ObamaCare: How to Pay for Delay

Source: heartlander

Regardless of whether they are supporters or opponents of President Obama’s health care law. members of Congress will have to revisit the legislation soon to correct some serious flaws. Here is a revenue-neutral approach to begin the necessary corrections: Delay the scheduled cuts in Medicare spending by five years and pay for that expense by delaying the 2014 start date of ObamaCare by two years.

The reason to delay the cuts in Medicare: all of the pilot programs designed to achieve efficiencies are producing negative or lackluster results, forcing Medicare to fall back on a requirement to reduce doctor and hospital fees to such an extent that will severely impair access to care for the elderly and disabled.

The reason to delay the start date for insuring the uninsured and creating the new health insurance exchanges: almost no state is ready for the scheduled 2014 opening of the exchanges, and a majority have not even tried to get ready.

Pilot Projects Aren’t Working

Over the next decade, more than half the cost of ObamaCare is to be paid for by reduced Medicare spending. The Obama administration had hoped to achieve these reductions by increased efficiency, based on the results of pilot projects and demonstration programs.

The problem: the Congressional Budget Office (CBO) has said in three consecutive reports that these projects are not working as planned and are unlikely to save money. These projects are critical to President Obama’s challenge “to find out what works and then go do it.”

These findings are consistent with private sector studies and the experience in other countries. The latest studies find quality report cards don’t work and may do more harm than good, that pay-for-performance doesn’t work either, and that there is no reason to be hopeful about Accountable Care Organizations.

Even when they work, Medicare pilot programs are often not scalable to every doctor and hospital across the country. One reason: what works for one group of doctors and hospitals may not work for another.

Fee Cuts Will Harm Seniors

When nothing else works, ObamaCare has a fallback mechanism: reduce fees paid to doctors and hospitals. Yet the Medicare actuaries tell us squeezing the providers in this way will put one in seven hospitals out of business in the next eight years, as Medicare fees fall below even Medicaid’s. As Harvard health economist Joseph Newhouse predicts, senior citizens may be forced to seek care at community health centers and in the emergency rooms of safety net hospitals, just as Medicaid recipients do today.

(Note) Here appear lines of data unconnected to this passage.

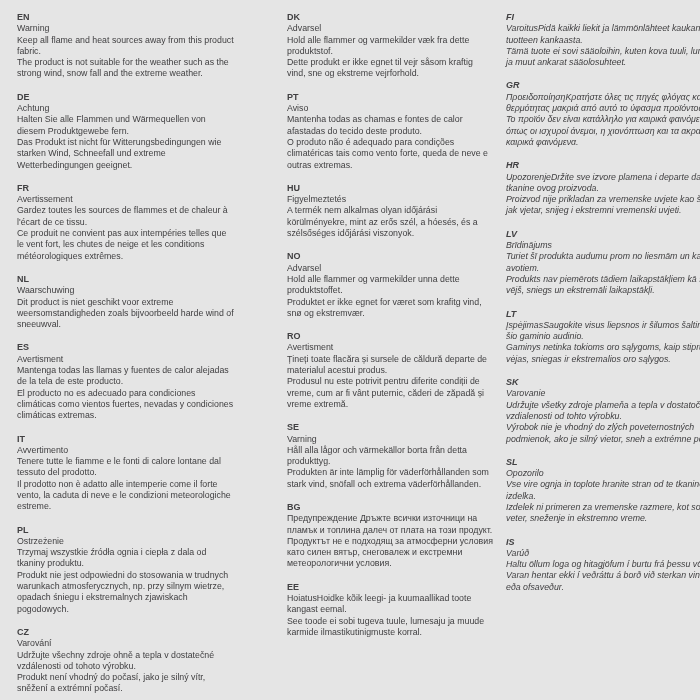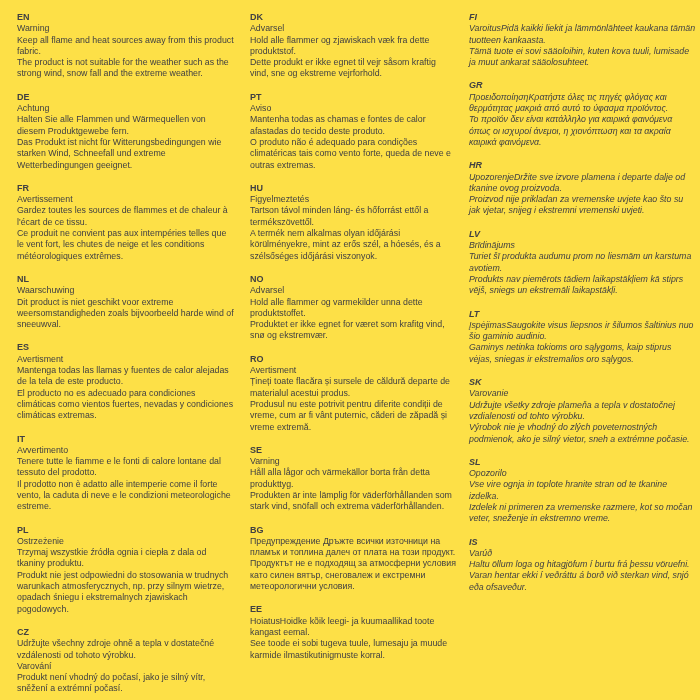--- a/index.html
+++ b/index.html
@@ -6,28 +6,28 @@
     margin: 0;
     padding: 0;
     background: #ffffff;
   }
   .sheet {
     box-sizing: border-box;
     width: 700px;
     height: 700px;
     padding: 12px 4px 0 17px;
     display: flex;
-    background: #fde047;
+    background: #e5e5e5;
     font-family: "Liberation Sans", sans-serif;
     color: #414042;
     overflow: hidden;
   }
   .col { box-sizing: border-box; flex: 0 0 auto; }
   .col-1 { width: 218px; margin-right: 15px; }
-  .col-2 { width: 206px; margin-right: 13px; }
+  .col-2 { width: 206px; margin-right: 13px; margin-left: 37px; }
   .col-3 { width: 227px; font-style: italic; }
   .lang-block { margin: 0 0 12px 0; }
   .lang-code {
     margin: 0;
     font-size: 9px;
     line-height: 11.3px;
     font-weight: bold;
     color: #414042;
   }
   .lang-line {
@@ -78,42 +78,41 @@
         <p class="lang-line">Il prodotto non è adatto alle intemperie come il forte vento, la caduta di neve e le condizioni meteorologiche estreme.</p>
       </section>
       <section class="lang-block">
         <h2 class="lang-code">PL</h2>
         <p class="lang-line">Ostrzeżenie</p>
         <p class="lang-line">Trzymaj wszystkie źródła ognia i ciepła z dala od tkaniny produktu.</p>
         <p class="lang-line">Produkt nie jest odpowiedni do stosowania w trudnych warunkach atmosferycznych, np. przy silnym wietrze, opadach śniegu i ekstremalnych zjawiskach pogodowych.</p>
       </section>
       <section class="lang-block">
         <h2 class="lang-code">CZ</h2>
+        <p class="lang-line">Varování</p>
         <p class="lang-line">Udržujte všechny zdroje ohně a tepla v dostatečné vzdálenosti od tohoto výrobku.</p>
-        <p class="lang-line">Varování</p>
         <p class="lang-line">Produkt není vhodný do počasí, jako je silný vítr, sněžení a extrémní počasí.</p>
       </section>
     </div>
   <div class="col col-2">
       <section class="lang-block">
         <h2 class="lang-code">DK</h2>
         <p class="lang-line">Advarsel</p>
-        <p class="lang-line">Hold alle flammer og zjawiskach væk fra dette produktstof.</p>
+        <p class="lang-line">Hold alle flammer og varmekilder væk fra dette produktstof.</p>
         <p class="lang-line">Dette produkt er ikke egnet til vejr såsom kraftig vind, sne og ekstreme vejrforhold.</p>
       </section>
       <section class="lang-block">
         <h2 class="lang-code">PT</h2>
         <p class="lang-line">Aviso</p>
         <p class="lang-line">Mantenha todas as chamas e fontes de calor afastadas do tecido deste produto.</p>
         <p class="lang-line">O produto não é adequado para condições climatéricas tais como vento forte, queda de neve e outras extremas.</p>
       </section>
       <section class="lang-block">
         <h2 class="lang-code">HU</h2>
         <p class="lang-line">Figyelmeztetés</p>
-        <p class="lang-line">Tartson távol minden láng- és hőforrást ettől a termékszövettől.</p>
         <p class="lang-line">A termék nem alkalmas olyan időjárási körülményekre, mint az erős szél, a hóesés, és a szélsőséges időjárási viszonyok.</p>
       </section>
       <section class="lang-block">
         <h2 class="lang-code">NO</h2>
         <p class="lang-line">Advarsel</p>
         <p class="lang-line">Hold alle flammer og varmekilder unna dette produktstoffet.</p>
         <p class="lang-line">Produktet er ikke egnet for været som krafitg vind, snø og ekstremvær.</p>
       </section>
       <section class="lang-block">
         <h2 class="lang-code">RO</h2>

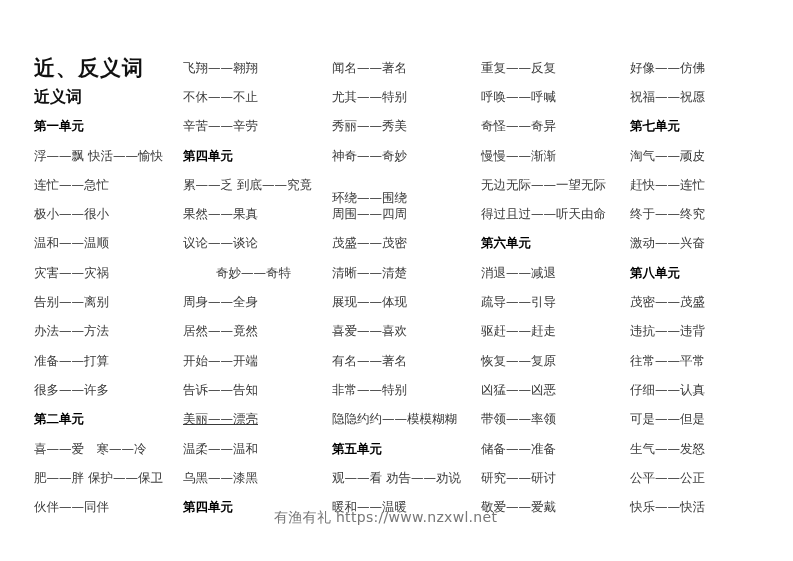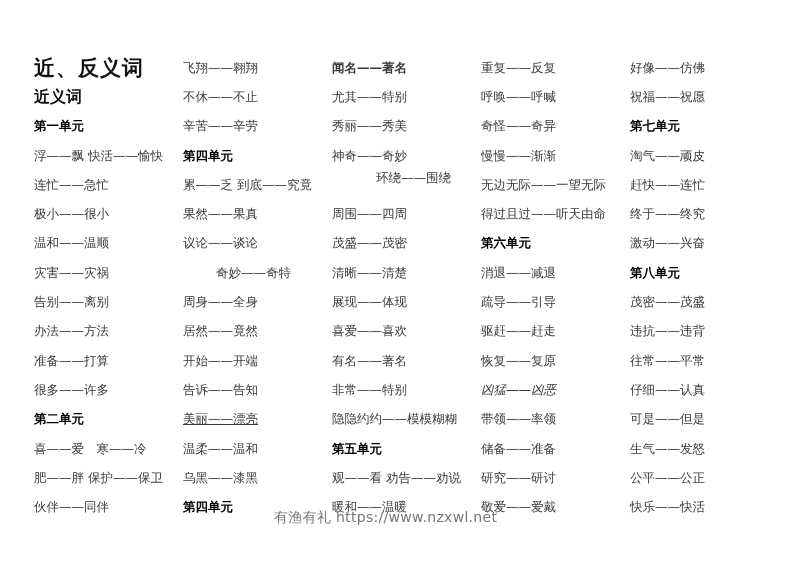--- a/index.html
+++ b/index.html
@@ -68,25 +68,25 @@
       <div class="cell " style="top: 302px;">周身——全身</div>
       <div class="cell " style="top: 331px;">居然——竟然</div>
       <div class="cell " style="top: 361px;">开始——开端</div>
       <div class="cell " style="top: 390px;">告诉——告知</div>
       <div class="cell " style="top: 419px; text-decoration: underline;">美丽——漂亮</div>
       <div class="cell " style="top: 449px;">温柔——温和</div>
       <div class="cell " style="top: 478px;">乌黑——漆黑</div>
       <div class="cell heading" style="top: 507px;">第四单元</div>
     </div>
     <div class="col" style="left: 332px;">
-      <div class="cell " style="top: 68px; font-weight: bold;">闻名——著名</div>
+      <div class="cell " style="top: 68px;">闻名——著名</div>
       <div class="cell " style="top: 97px;">尤其——特别</div>
       <div class="cell " style="top: 126px;">秀丽——秀美</div>
       <div class="cell " style="top: 156px;">神奇——奇妙</div>
-      <div class="cell " style="top: 178px; margin-left: 44px;">环绕——围绕</div>
+      <div class="cell " style="top: 198px;">环绕——围绕</div>
       <div class="cell " style="top: 214px;">周围——四周</div>
       <div class="cell " style="top: 243px;">茂盛——茂密</div>
       <div class="cell " style="top: 273px;">清晰——清楚</div>
       <div class="cell " style="top: 302px;">展现——体现</div>
       <div class="cell " style="top: 331px;">喜爱——喜欢</div>
       <div class="cell " style="top: 361px;">有名——著名</div>
       <div class="cell " style="top: 390px;">非常——特别</div>
       <div class="cell " style="top: 419px;">隐隐约约——模模糊糊</div>
       <div class="cell heading" style="top: 449px;">第五单元</div>
       <div class="cell " style="top: 478px;">观——看 劝告——劝说</div>
@@ -97,21 +97,21 @@
       <div class="cell " style="top: 97px;">呼唤——呼喊</div>
       <div class="cell " style="top: 126px;">奇怪——奇异</div>
       <div class="cell " style="top: 156px;">慢慢——渐渐</div>
       <div class="cell " style="top: 185px;">无边无际——一望无际</div>
       <div class="cell " style="top: 214px;">得过且过——听天由命</div>
       <div class="cell heading" style="top: 243px;">第六单元</div>
       <div class="cell " style="top: 273px;">消退——减退</div>
       <div class="cell " style="top: 302px;">疏导——引导</div>
       <div class="cell " style="top: 331px;">驱赶——赶走</div>
       <div class="cell " style="top: 361px;">恢复——复原</div>
-      <div class="cell " style="top: 390px; font-style: italic;">凶猛——凶恶</div>
+      <div class="cell " style="top: 390px;">凶猛——凶恶</div>
       <div class="cell " style="top: 419px;">带领——率领</div>
       <div class="cell " style="top: 449px;">储备——准备</div>
       <div class="cell " style="top: 478px;">研究——研讨</div>
       <div class="cell " style="top: 507px;">敬爱——爱戴</div>
     </div>
     <div class="col" style="left: 630px;">
       <div class="cell " style="top: 68px;">好像——仿佛</div>
       <div class="cell " style="top: 97px;">祝福——祝愿</div>
       <div class="cell heading" style="top: 126px;">第七单元</div>
       <div class="cell " style="top: 156px;">淘气——顽皮</div>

Consider people reaching the age of 65 this year. Under Obama’s law, the average amount spent on these enrollees over the remainder of their lives will fall by about $36,000 at today’s prices. That sum of money is equivalent to about three years of benefits. For 55-year-olds, the spending decrease is about $62,000—or the equivalent of six years of benefits. For 45-year-olds, the loss is more than $105,000, or nine years of benefits.

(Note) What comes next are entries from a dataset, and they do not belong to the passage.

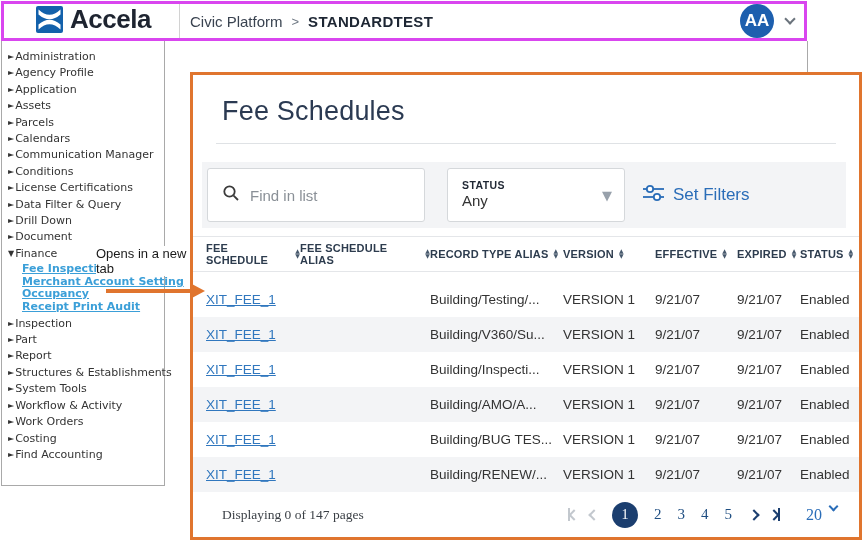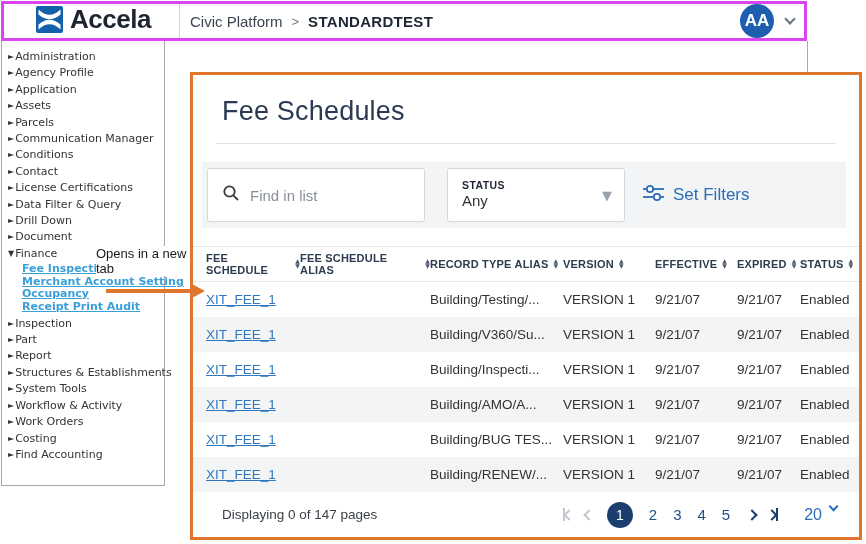--- a/index.html
+++ b/index.html
@@ -60,34 +60,34 @@
   .status-label { font-size:10.5px; font-weight:bold; color:#1f2734; letter-spacing:0.4px; }
   .status-value { font-size:15px; color:#333; }
   .status-caret { margin-left:auto; color:#98a1ab; font-size:13px; font-family:"DejaVu Sans", sans-serif; }
   .set-filters { position:absolute; left:449px; top:96px; height:48px; display:flex; align-items:center;
                  color:#2a6db8; font-size:17px; cursor:pointer; }
   .set-filters svg { margin-right:8px; }
 
   
   .tgrid { display:grid; grid-template-columns:94px 130px 133px 92px 82px 63px auto; align-items:center;
            padding-left:13px; width:666px; }
-  .thead { position:absolute; left:0; top:171px; height:36px; border-top:1px solid #e4e6e9;
+  .thead { position:absolute; left:0; top:161px; height:36px; border-top:1px solid #e4e6e9;
            border-bottom:1px solid #e4e6e9; background:#fff; }
   .th { display:flex; align-items:center; font-size:11px; font-weight:bold; color:#2d3c4e;
         letter-spacing:0.2px; cursor:pointer; }
   .sort { display:flex; flex-direction:column; margin-left:5px; color:#46586c; }
   .sort span { font-size:6px; line-height:4.6px; font-family:"DejaVu Sans", sans-serif; }
   .rows { position:absolute; left:0; top:207px; width:666px; }
   .tr { height:35px; font-size:13.5px; color:#333; }
   .tr.alt { background:#f3f4f6; }
   .cell-link { color:#3077be; text-decoration:underline; cursor:pointer; width:max-content; }
 
   
   .pfooter { position:absolute; left:0; top:417px; width:666px; height:45px; display:flex;
-             align-items:center; padding:0 22px 0 29px; }
+             align-items:center; padding:0 22px 0 29px;font-family:Liberation Serif, serif; }
   .summary { font-size:13.5px; color:#3a3f45; }
   .pager { margin-left:auto; display:flex; align-items:center; }
   .pg-nav { display:flex; align-items:center; margin-left:12px; cursor:pointer; }
   .pg-chev { display:inline-block; width:8px; height:8px; border-left:2px solid currentColor;
              border-bottom:2px solid currentColor; transform:rotate(45deg); }
   .pg-chev.right { transform:rotate(-135deg); }
   .pg-bar { width:2px; height:13px; background:currentColor; display:inline-block; }
   .disabled { color:#c3c8ce; }
   .active-nav { color:#1b3e6f; }
   .pg-num { font-size:15px; color:#1f4e82; margin-left:16px; cursor:pointer; }
@@ -123,23 +123,23 @@
     </div>
   </div>
   <div class="edge-line"></div>
 
   <div class="sidebar" id="sidebar">
       <div class="side-item"><span class="side-arrow">►</span><span>Administration</span></div>
       <div class="side-item"><span class="side-arrow">►</span><span>Agency Profile</span></div>
       <div class="side-item"><span class="side-arrow">►</span><span>Application</span></div>
       <div class="side-item"><span class="side-arrow">►</span><span>Assets</span></div>
       <div class="side-item"><span class="side-arrow">►</span><span>Parcels</span></div>
+      <div class="side-item"><span class="side-arrow">►</span><span>Calendars</span></div>
       <div class="side-item"><span class="side-arrow">►</span><span>Communication Manager</span></div>
       <div class="side-item"><span class="side-arrow">►</span><span>Conditions</span></div>
-      <div class="side-item"><span class="side-arrow">►</span><span>Contact</span></div>
       <div class="side-item"><span class="side-arrow">►</span><span>License Certifications</span></div>
       <div class="side-item"><span class="side-arrow">►</span><span>Data Filter &amp; Query</span></div>
       <div class="side-item"><span class="side-arrow">►</span><span>Drill Down</span></div>
       <div class="side-item"><span class="side-arrow">►</span><span>Document</span></div>
       <div class="side-item"><span class="side-arrow">▼</span><span>Finance</span></div>
       <div class="side-children">
         <span class="side-link">Fee Inspection</span>
         <span class="side-link">Merchant Account Setting</span>
         <span class="side-link">Occupancy</span>
         <span class="side-link">Receipt Print Audit</span>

In terms of the sheer dollars involved, the planned reduction in future Medicare payments is the equivalent of raising the eligibility age for Medicare to age 68 for today’s 65-year-olds, to age 71 for 55-year-olds and to age 74 for 45-year-olds. But rather than keep the system as is and raise the age of eligibility, the reform law instead tries to achieve equivalent savings by paying less to the providers of care.

What does this mean in terms of access to health care? In most places around the country Medicaid patients already have extreme difficulty finding doctors who will see them. In a few more years seniors will have even greater access problems than welfare mothers on Medicaid. We will have a two-tiered health care system, with the elderly getting second-class care.

State Exchanges Aren’t Ready

Beginning in 2014, state health insurance exchanges are supposed to be up and running for individuals and families who lack access to health insurance through their job and do not qualify for Medicaid and other public programs. Up to a certain income level, the health insurance will be subsidized by the federal government. But about one-third of states (16) have done almost nothing to prepare for the 2014 scheduled opening of the state-based exchanges. Another 20 states have made some progress but not enough.

Health insurance exchanges will require significant investments in information technology. However, cash-strapped states were hesitant to spend scarce cash until the Supreme Court ruled on the constitutionality of the individual mandate and the presidential election was resolved.

A Temporary Solution

A two-year delay in implementing coverage expansion provisions would protect seniors for five years from the inevitable rationing that will occur once the cuts to Medicare provider fees take place. In the interim, Congress could consider a slew of reforms that will work by empowering patients, freeing doctors, and allowing competition in the marketplace. The net effect of both measures on the deficit would be a small surplus of $16 billion over ten years.

Bottom line: Delaying the start of these two major provisions will protect seniors, save taxpayers money, and allow lawmakers time to enact health reforms that actually work.